The Naval Intelligence Division (NID) was created as a component part of the Admiralty War Staff in 1912. It was the intelligence arm of the British Admiralty before the establishment of a unified Defence Intelligence Staff in 1964. It dealt with matters concerning British naval plans, with the collection of naval intelligence. It was also known as "Room 39", after its room number at the Admiralty.

==History==
The Foreign Intelligence Committee was established in 1882 and it evolved into the Naval Intelligence Department in 1887.

The NID staff were originally responsible for fleet mobilisation and war plans as well as foreign intelligence collection; thus in the beginning there were originally two divisions: (1) intelligence (Foreign) and (2) Mobilisation. In 1900 another division, War, was added to deal with issues of strategy and defence, and in 1902 a fourth division, Trade, was created for matters related to the protection of merchant shipping.
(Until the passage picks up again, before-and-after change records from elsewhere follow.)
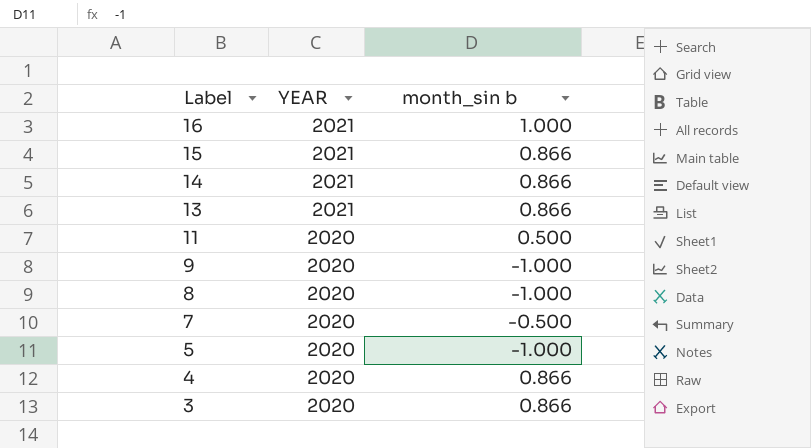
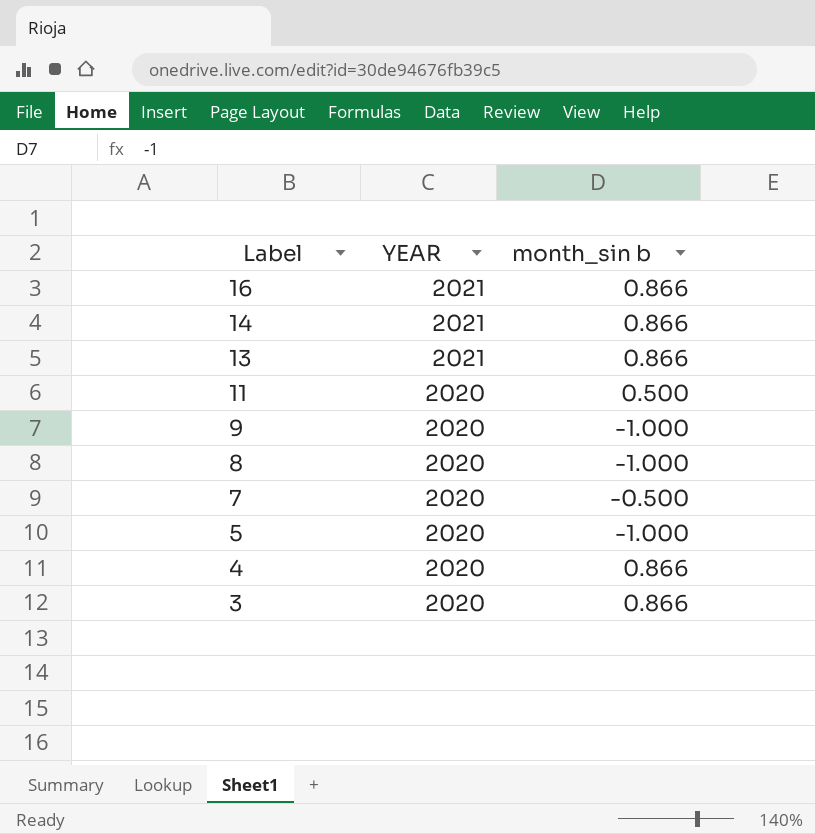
row 15: 2021 | 0.866 -> none
16 | month_sin b: 1.000 -> 0.866

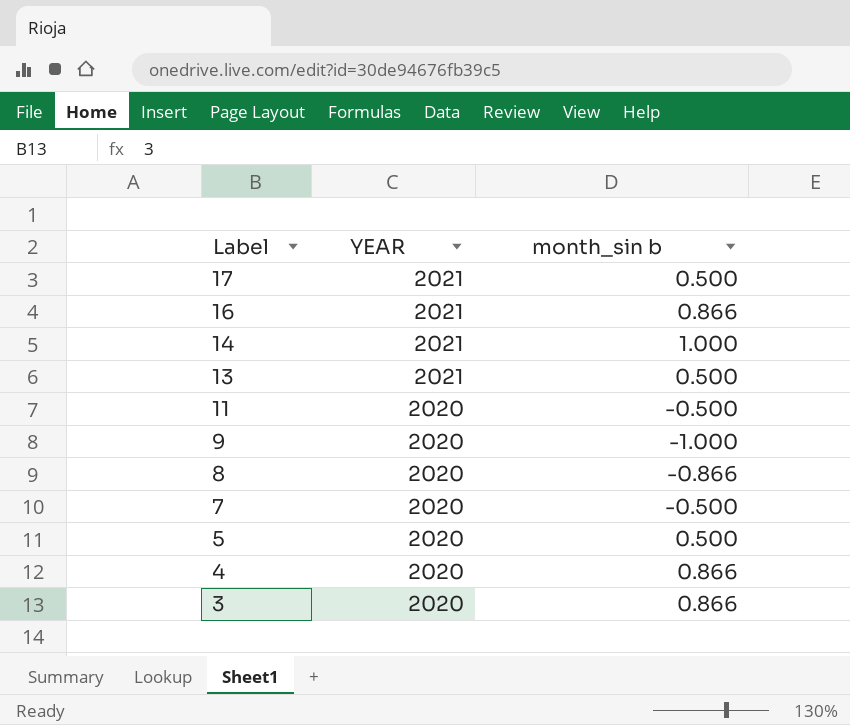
row 17: none -> 2021 | 0.500
14 | month_sin b: 0.866 -> 1.000
13 | month_sin b: 0.866 -> 0.500
11 | month_sin b: 0.500 -> -0.500
8 | month_sin b: -1.000 -> -0.866
5 | month_sin b: -1.000 -> 0.500

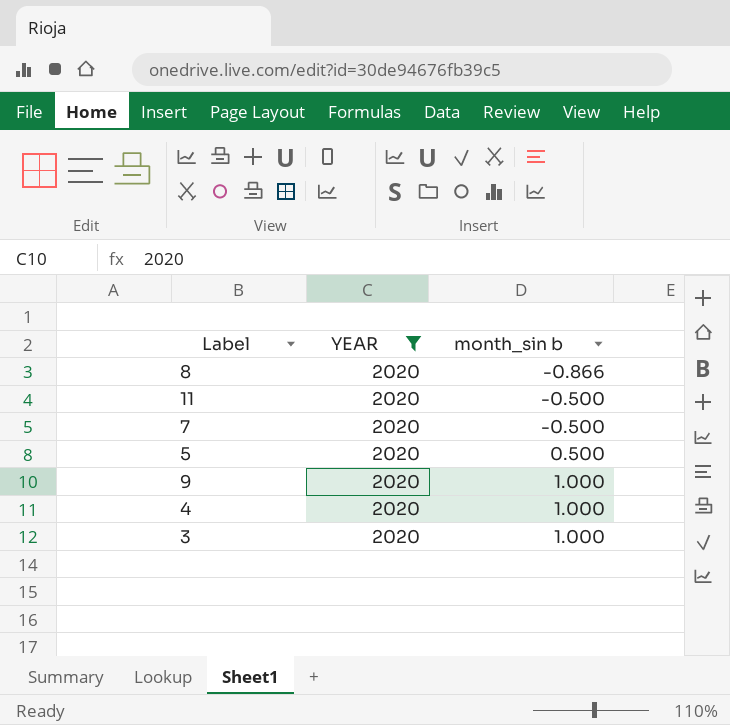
filter: none -> YEAR = 2020
row order: Label descending -> month_sin b ascending
9 | month_sin b: -1.000 -> 1.000
4 | month_sin b: 0.866 -> 1.000
3 | month_sin b: 0.866 -> 1.000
The Trade Division was abolished in October 1909 in the wake of the Committee of Imperial Defence inquiry into the feud between the First Sea Lord, Admiral Sir John Fisher and former Commander-in-Chief Channel Fleet, Admiral Lord Charles Beresford, when it was discovered that the captain heading the Trade Division had been supplying the latter with confidential information during the inquiry.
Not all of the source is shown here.